What is needed
In the records that follow, find the line with "PASTURES NEW PANELS"; from there, retype every line exactly through the line with "total: 10311.36 -> 9012.96", which also belongs to the answer.

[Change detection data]

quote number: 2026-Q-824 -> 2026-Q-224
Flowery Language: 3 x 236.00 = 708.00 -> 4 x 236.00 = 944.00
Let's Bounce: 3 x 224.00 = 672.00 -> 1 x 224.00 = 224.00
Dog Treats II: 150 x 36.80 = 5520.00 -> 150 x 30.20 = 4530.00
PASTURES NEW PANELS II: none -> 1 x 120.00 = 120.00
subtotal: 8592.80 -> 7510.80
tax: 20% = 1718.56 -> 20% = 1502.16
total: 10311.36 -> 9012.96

...

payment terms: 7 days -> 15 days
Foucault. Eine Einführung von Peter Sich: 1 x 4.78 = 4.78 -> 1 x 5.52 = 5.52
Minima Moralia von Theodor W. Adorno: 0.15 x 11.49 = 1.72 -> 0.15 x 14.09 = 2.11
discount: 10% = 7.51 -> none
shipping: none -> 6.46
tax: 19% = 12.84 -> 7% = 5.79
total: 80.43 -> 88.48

Output for this task
PASTURES NEW PANELS II: none -> 1 x 120.00 = 120.00
subtotal: 8592.80 -> 7510.80
tax: 20% = 1718.56 -> 20% = 1502.16
total: 10311.36 -> 9012.96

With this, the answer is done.